AI is reshaping police detective work, starting with cold cases

4 min read Original article ↗

Police departments are using artificial intelligence to sift massive evidence troves, and it's jump-starting cold cases, missing-person investigations and trial preparation.

Why it matters: The biggest constraint in modern policing isn't a lack of evidence, but too much of it. AI promises to break that logjam, allowing stretched-thin departments to find critical leads buried in years of data.

Zoom in: AI startups Closure and Longeye are two firms offering law enforcement agencies new tools to search mountains of evidence often overlooked by overworked detectives and forensic investigators.

How it works: Investigators upload or pull in large datasets, such as jail calls, interviews, and photos, into a single workspace so they can be searched as a single corpus.

What they're saying: "There are cases that get screened out because we just don't have the capacity to deal with them," Anchorage Police Chief Sean Case tells Axios.

Closure CEO Aaron Zelinger tells Axios the AI tools aren't meant to automate decisions, but to surface relevant material for humans to verify.

State of play: A Cellebrite trends survey last year found nearly 70% of investigators say they don't have enough time to review all the digital data in their cases.

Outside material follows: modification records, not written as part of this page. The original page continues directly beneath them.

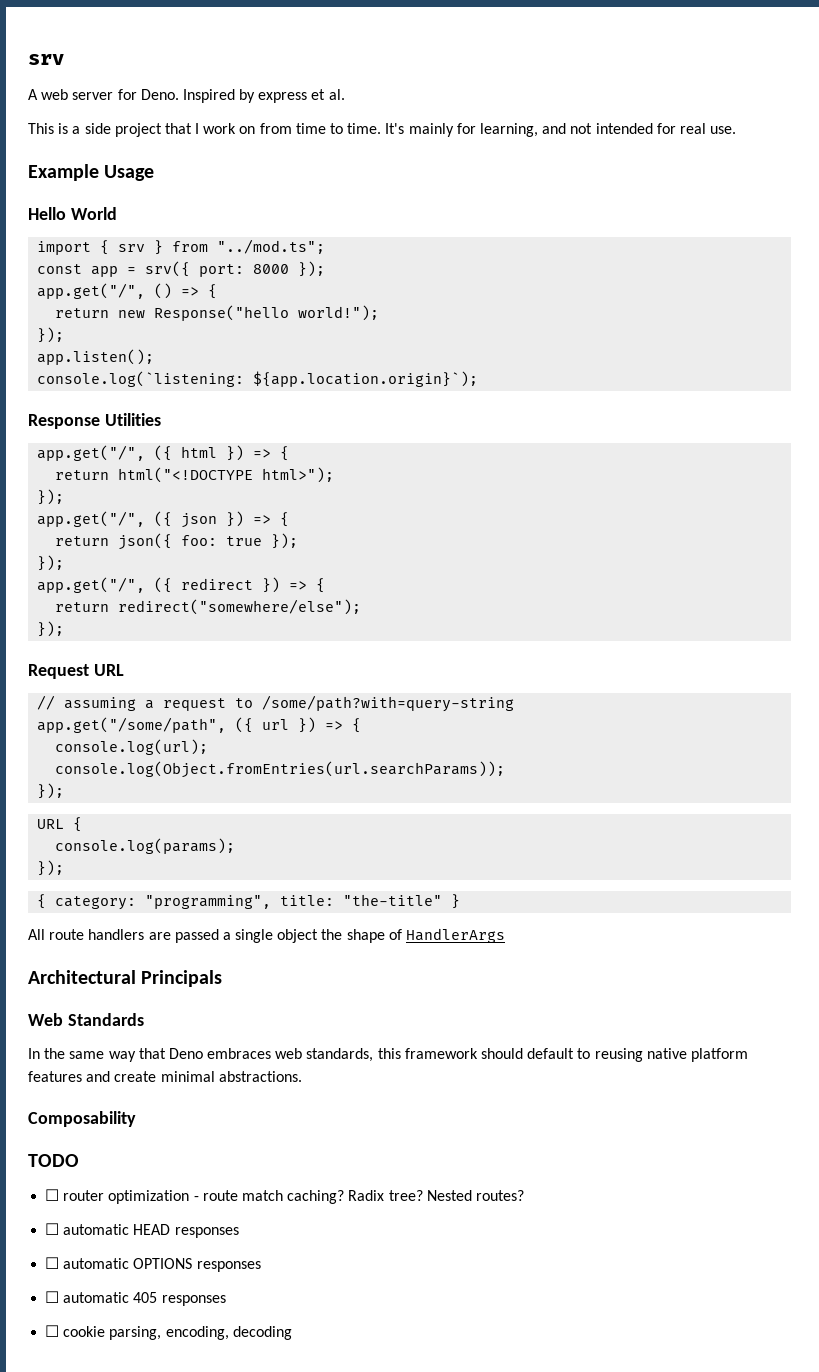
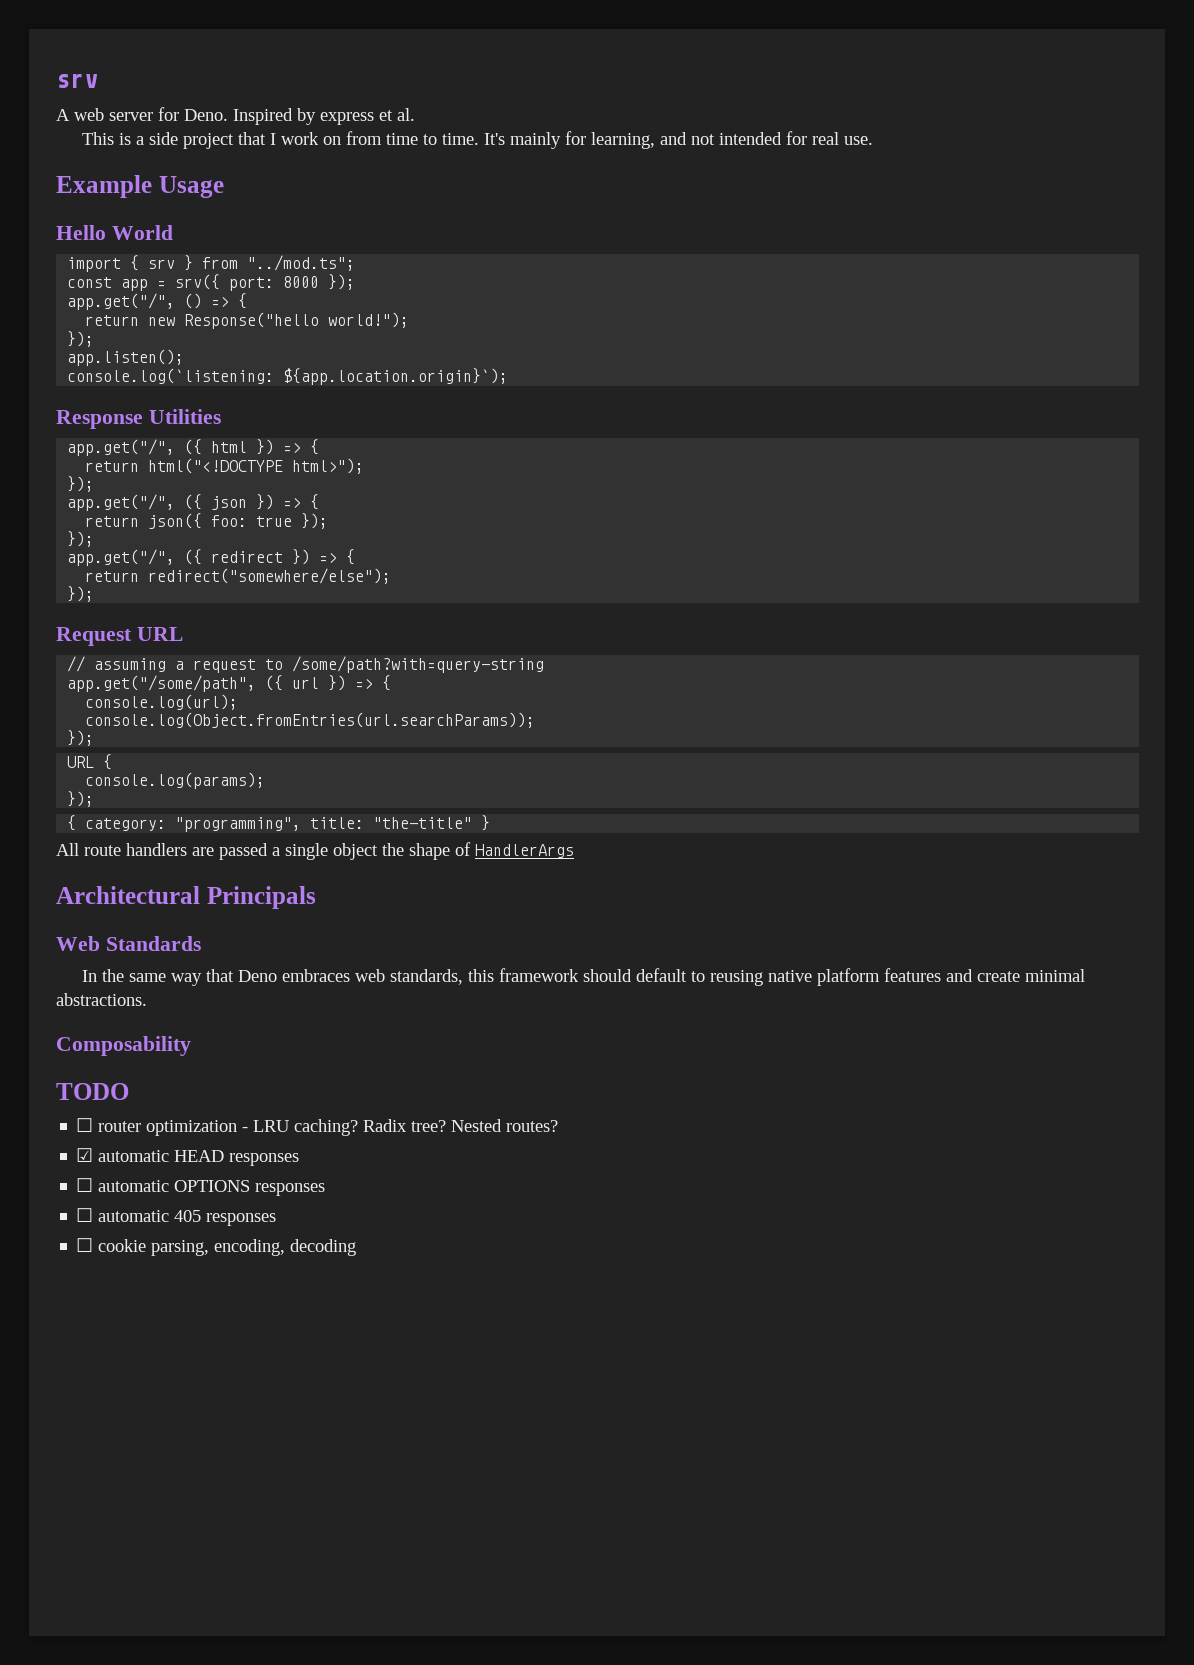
[202,1190,283,1201] route match -> [253,1120,290,1132] LRU
[45,1223,60,1235] ☐ -> [76,1148,94,1162] ☑

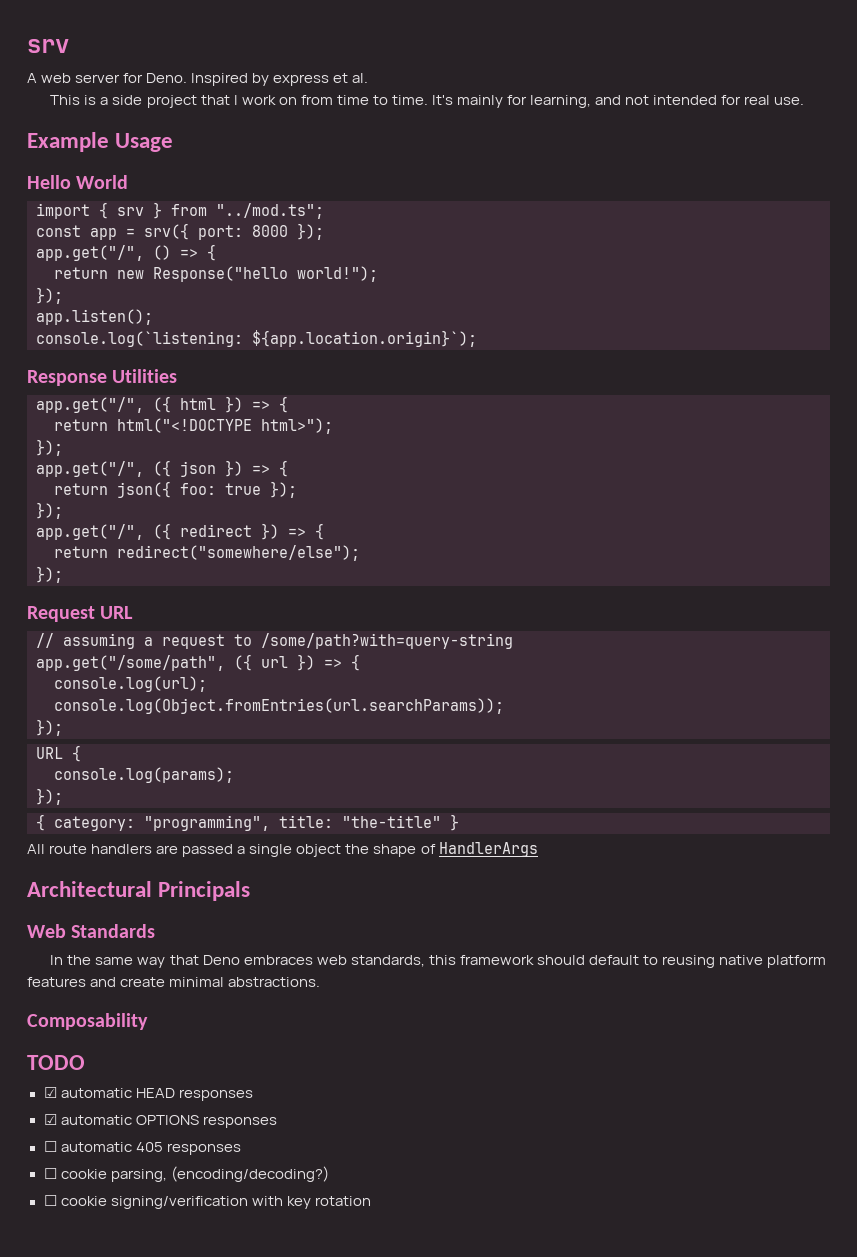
[76,1118,559,1136] // ☐ router optimization - LRU caching? Radix tree? Nested routes? -> (85, 1062) none
[76,1178,94,1192] ☐ -> [43,1114,57,1125] ☑
[214,1239,357,1256] encoding, decoding -> [170,1166,329,1182] [43,1195,371,1209] (encoding/decoding?) // ☐ cookie signing/verification with key rotation

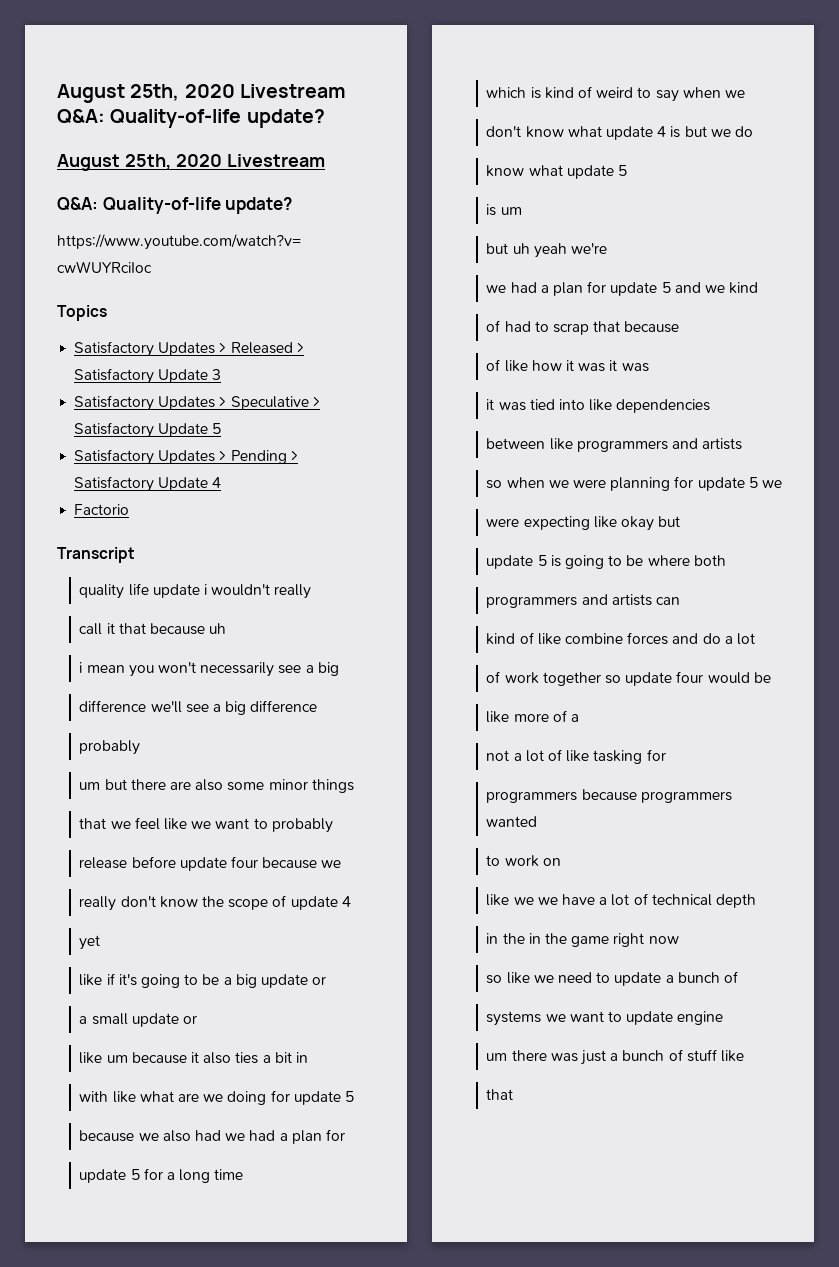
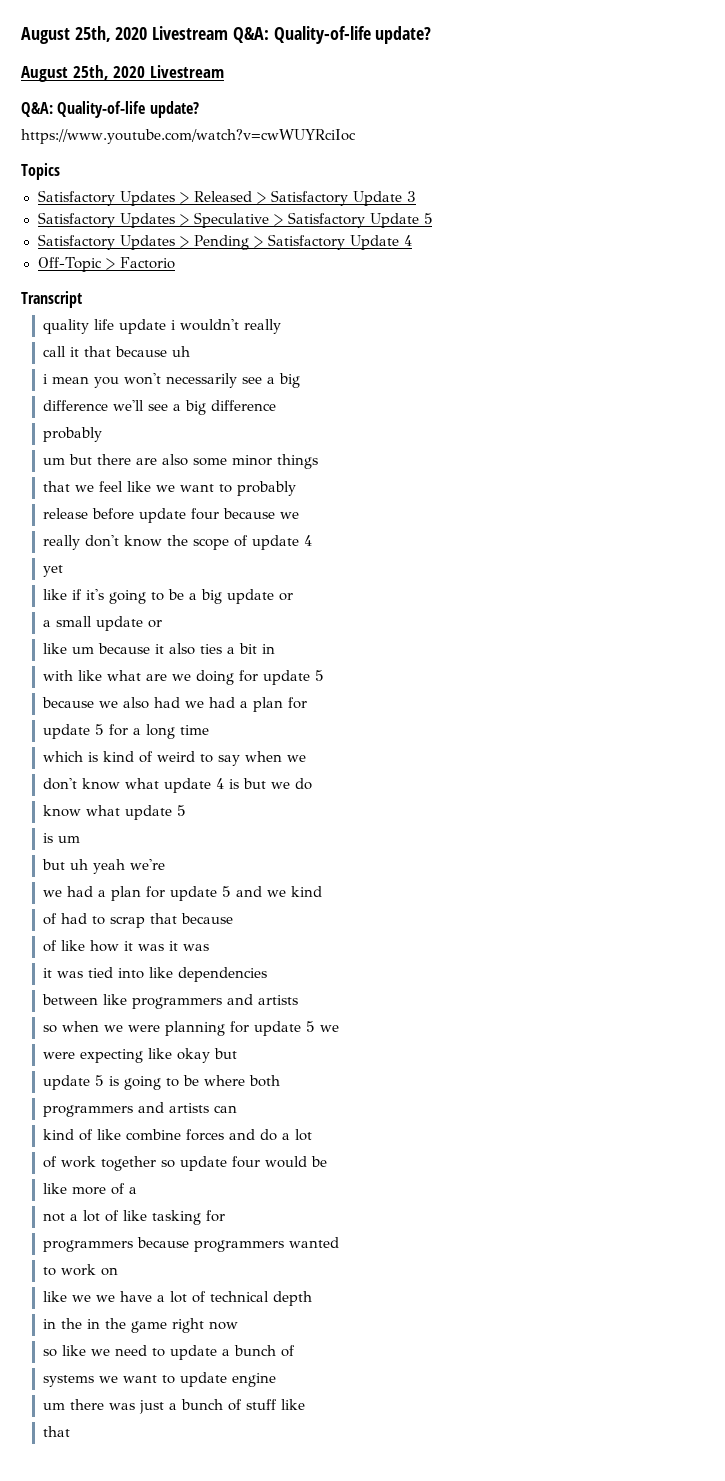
(222, 482) none -> [37,257,116,272] Off-Topic >

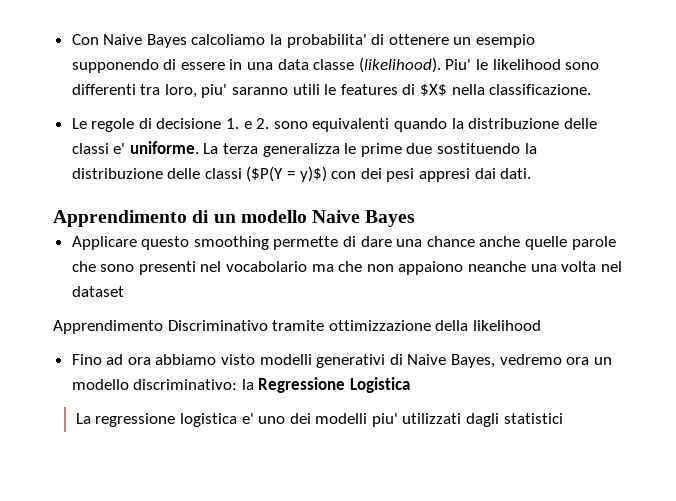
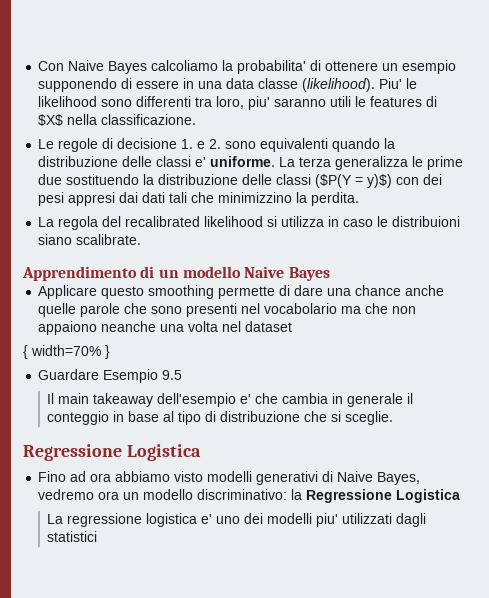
[500,168,532,179] dati. -> [142,192,360,206] [38,216,461,230] [38,234,142,245] dati tali che minimizzino la perdita. // La regola del recalibrated likelihood si utilizza in caso le distribuioni siano scalibrate.
[53,320,541,334] Apprendimento Discriminativo tramite ottimizzazione della likelihood -> [23,345,110,359] [38,369,183,383] [47,393,414,407] [47,411,394,425] [23,444,201,461] { width=70% } // Guardare Esempio 9.5 // Il main takeaway dell'esempio e' che cambia in generale il conteggio in base al tipo di distribuzione che si sceglie. // Regressione Logistica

The other side: The American Civil Liberties Union (ACLU) warns that using AI in core criminal justice documents and processes raises "significant civil liberties and civil rights concerns," including risks tied to bias and reliability.

Yes, but: Zelinger argues that AI must make investigations more transparent, not less, by requiring users to return to the original evidence every time.

The intrigue: Closure can even offer detectives alternative theories and suspects after the tool has examined all the evidence.

The bottom line: The more police rely on AI to navigate evidence, the more due process hinges on transparency about how those tools work.